I had a Slack group where I kept in touch with 5 of my coworkers from my 5th job between 2014-2016. But that died off.
When I go back to my home state, I am going to try to connect with my former CTO and a couple of other people from my 7th job (2018-2020). My former CTO reaches out to me every now and then and we talk. I owe him, he gave me a chance to lead their “cloud native initiatives” and hired me even though I had never opened the AWS console at the time. But he thought “I had some good ideas” even though he knew I had just watched a video and went through a certification training.
Now that I work remotely at AWS in the consulting department, there isn’t anyone I consider a “friend”, but one person who I worked with from the time they were an intern when I was their mentor.
The “team” I work with changes dynamically based on the project.
I stayed at one company too long from the time I was 25 until I was 34. By the time I left, I was very much an “expert beginner” - I was doing old school VB6 in 2008 (discontinued in 2001) and C++/MFC/COM programming (ask your kids). But at 34, I had developed soft skills and knew how to talk to business people.
From 2008 - 2018, I both modernized my enterprise dev skills and learned how to solve business problems. I also got lucky and always seemed to get connected to managers, directors and CTOs who were new to their company and needed to solve business problems. Most of my “interviews” were casual semi-technical but mostly about process/development improvements even as I stayed hands on.
By 2016, I belatedly discovered “the cloud” when the company I worked for as dev lead wanted to “move to the cloud” and they hired “consultants” who were really just a bunch of old school Net ops folks who knew how to do “lift and shifts” duplicating and on prem architecture to AWS and of course costing more. As I learned more about AWS, I knew I could bring a unique set of talents as someone who knew both the infrastructure side and the development.
I found a job at another company where the then new CTO wanted to pivot the company to being “cloud native” and sell access to micro services to large health care companies.
I talked through my proposals after listening to him and I led the effort over the next two years.
Then at 46 a recruiter from Amazon Retail reached out to me about an SDE position. I was not interested in being a software engineer at any large company, not interested in relocating “after Covid was over”, nor was I interested in doing the leetCode/DS&A monkey dance.

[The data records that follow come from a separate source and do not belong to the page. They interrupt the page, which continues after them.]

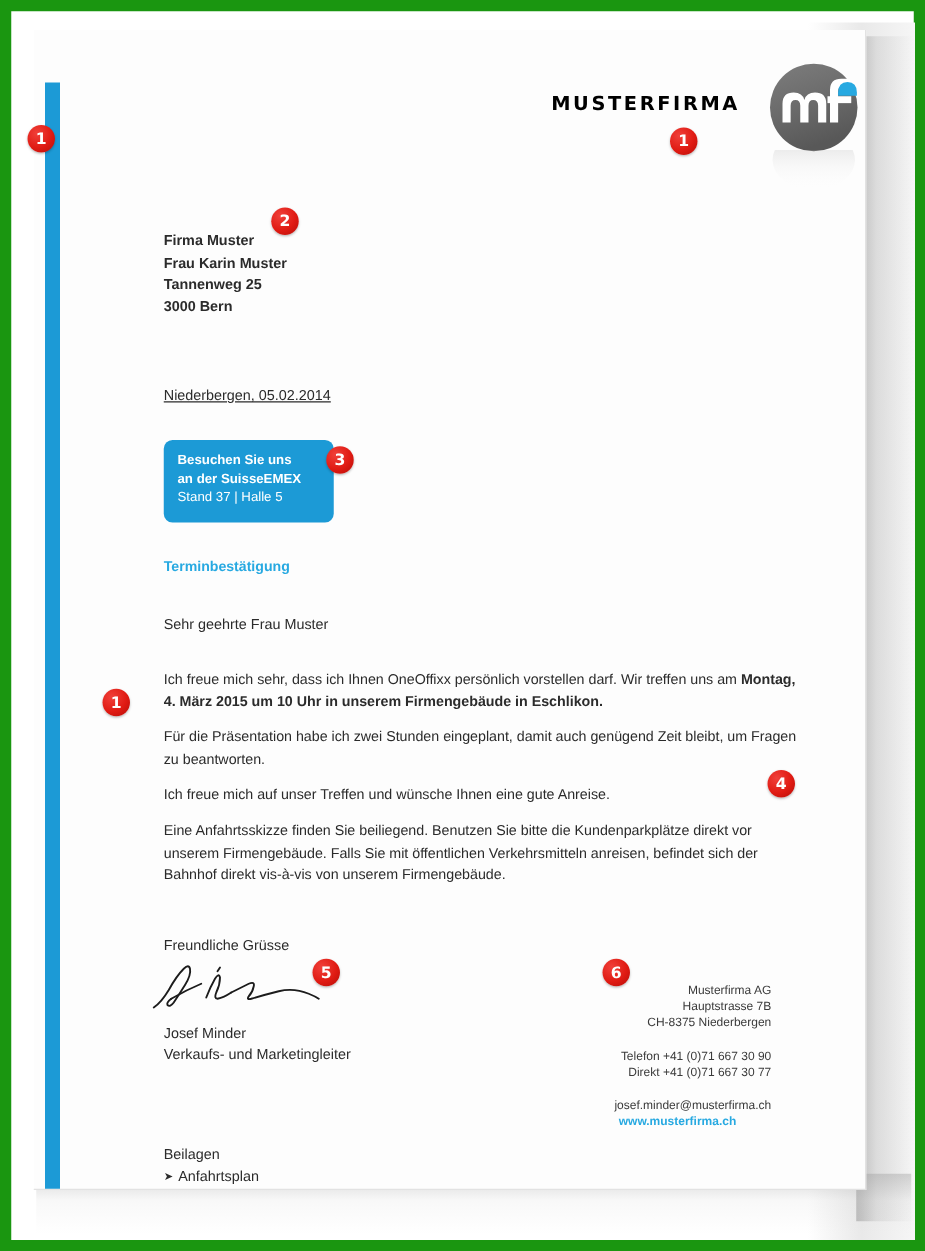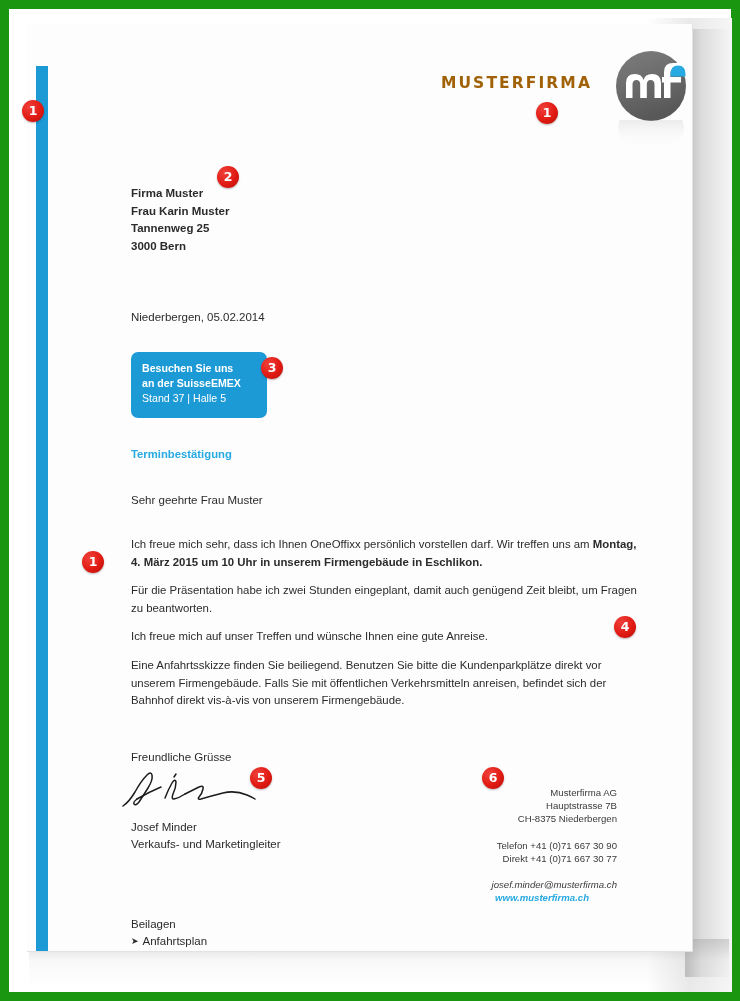--- a/index.html
+++ b/index.html
@@ -63,21 +63,21 @@
   
   #brand-wordmark {
     position: absolute;
     left: 405px; top: 50px;
     width: 160px;
     text-align: right;
     font-family: "DejaVu Sans", sans-serif;
     font-weight: bold;
     font-size: 15.5px;
     letter-spacing: 2.1px;
-    color: #a16207;
+    color: #000000;
     white-space: nowrap;
   }
 
   #logo-wrap {
     position: absolute;
     left: 585px; top: 26px;
     width: 78px; height: 110px;
   }
 
   
@@ -88,20 +88,21 @@
     line-height: 17.6px;
     color: #2b2b2b;
     font-weight: bold;
   }
 
   #date-line {
     position: absolute;
     left: 104px; top: 287px;
     font-size: 11.5px;
     color: #2b2b2b;
+    text-decoration: underline;
   }
 
   
   #promo-box {
     position: absolute;
     left: 104px; top: 328px;
     width: 136px;
     padding: 9px 11px 13px 11px;
     background: #1c9ad6;
     border-radius: 7px;
@@ -176,21 +177,21 @@
   #contact-block {
     position: absolute;
     left: 440px; top: 762px;
     width: 150px;
     text-align: right;
     font-size: 9.6px;
     line-height: 13.2px;
     color: #3a3a3a;
   }
   #contact-block .grp { margin-bottom: 13px; }
-  #contact-block .grp:last-child { margin-bottom: 0; font-style: italic; }
+  #contact-block .grp:last-child { margin-bottom: 0; }
   #contact-block .web {
     color: #27a9e1;
     font-weight: bold;
     text-align: center;
   }
 
   
   #watermark {
     position: absolute;
     left: 40px; top: 998px;

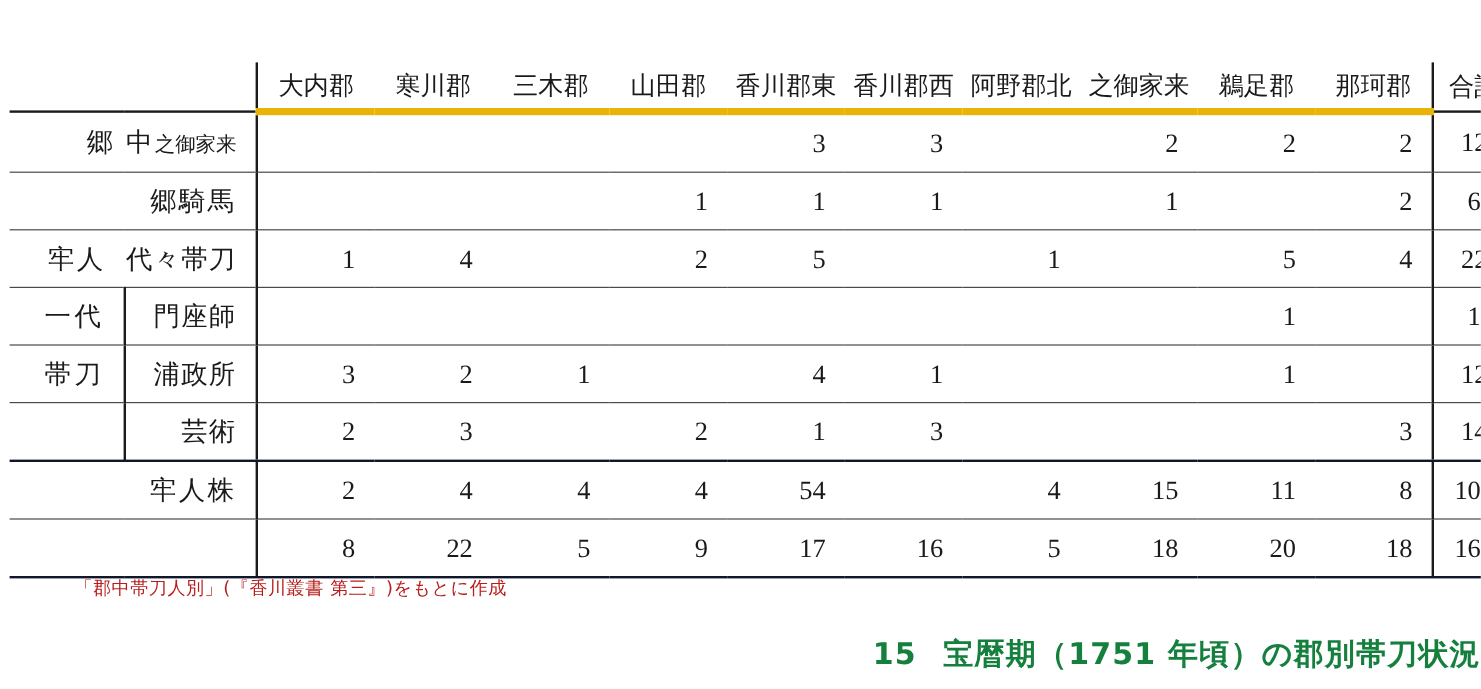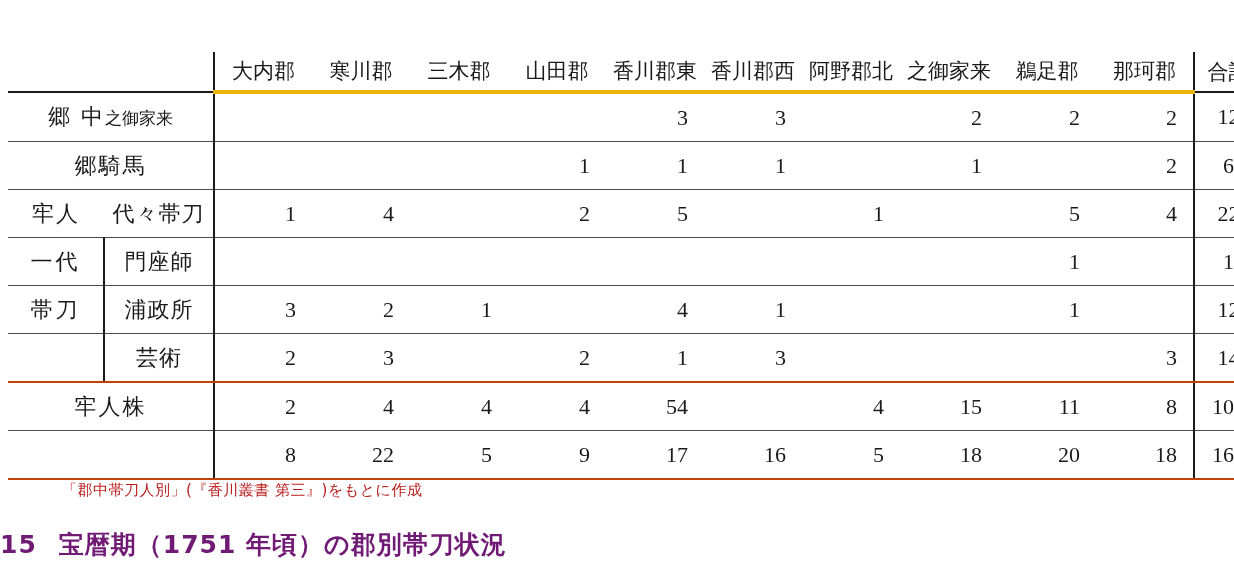--- a/index.html
+++ b/index.html
@@ -57,48 +57,48 @@
     height: 38px;
     text-align: center;
     font-size: 21px;
     border-bottom: 2px solid #1a1a1a;
     letter-spacing: 0px;
   }
   .hdr .blank-left {
     border-bottom: 2px solid #1a1a1a;
   }
   .hdr th.colhead {
-    border-bottom: 4px solid #eab308;
+    border-bottom: 6px solid #eab308;
   }
   .hdr th.tothead {
     border-left: 2px solid #1a1a1a;
     border-bottom: 2px solid #1a1a1a;
   }
 
   
   tr.drow td {
     height: 47px;
     text-align: right;
     padding-right: 16px;
     font-size: 22px;
     color: #1a1a1a;
   }
   tr.drow td.lab {
-    text-align: center;
-    padding-right: 0;
+    text-align: right;
+    padding-right: 16px;
   }
   tr.drow td.tot {
     border-left: 2px solid #1a1a1a;
     text-align: center;
     padding-right: 0;
     font-size: 22px;
   }
 
   
-  .rule-bottom td { border-bottom: 2px solid #c2410c; }
+  .rule-bottom td { border-bottom: 2px solid #0f172a; }
   .rule-thin td { border-bottom: 1px solid #4a4a4a; }
 
   
   .lab-main {
     font-family: "DejaVu Sans", sans-serif;
     font-size: 27px;
     font-weight: bold;
     letter-spacing: 2px;
     white-space: nowrap;
     padding-left: 2px;
@@ -145,25 +145,25 @@
     font-size: 15px;
     color: #b91c1c;
     letter-spacing: 0.5px;
     white-space: nowrap;
   }
   .caption {
     position: absolute;
     left: 0;
     top: 528px;
     width: 1234px;
-    text-align: left;
+    text-align: right;
     font-family: "DejaVu Sans", sans-serif;
     font-size: 25px;
     font-weight: bold;
-    color: #701a75;
+    color: #15803d;
     letter-spacing: 1px;
   }
   .caption .num { margin-right: 22px; }
 </style>
 </head>
 <body>
 
 <div id="sheet">
 
   <div class="table-wrap">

She suggested I apply for a role in cloud consulting “application modernization” (really just software development + devops using cloud services) in Professional Services that was fully remote. I had the tech skills, the project leadership experience and the customer facing experience from working at small companies. My interview was all behavioral besides a little AWS techno trivia as part of the initial screening.
So in reality, I just fell into a specialty where companies are more interested in my ability to solve business problems than reversing a binary tree on the whiteboard.
You should always outsource any part of your business that is not part of your core competency and doesn’t give you a competitive advantage - ie “the undifferentiated heavy lifting”.
I worked at companies as a software developer from 1996 - 2012 that had to manage their own infrastructure. But today, the only company that I worked for back then that would be managing their own infrastructure today is the one that has mainframes and hardware that handle the backends for lottery systems across the US.
By 2012, there was a slow shift to the cloud.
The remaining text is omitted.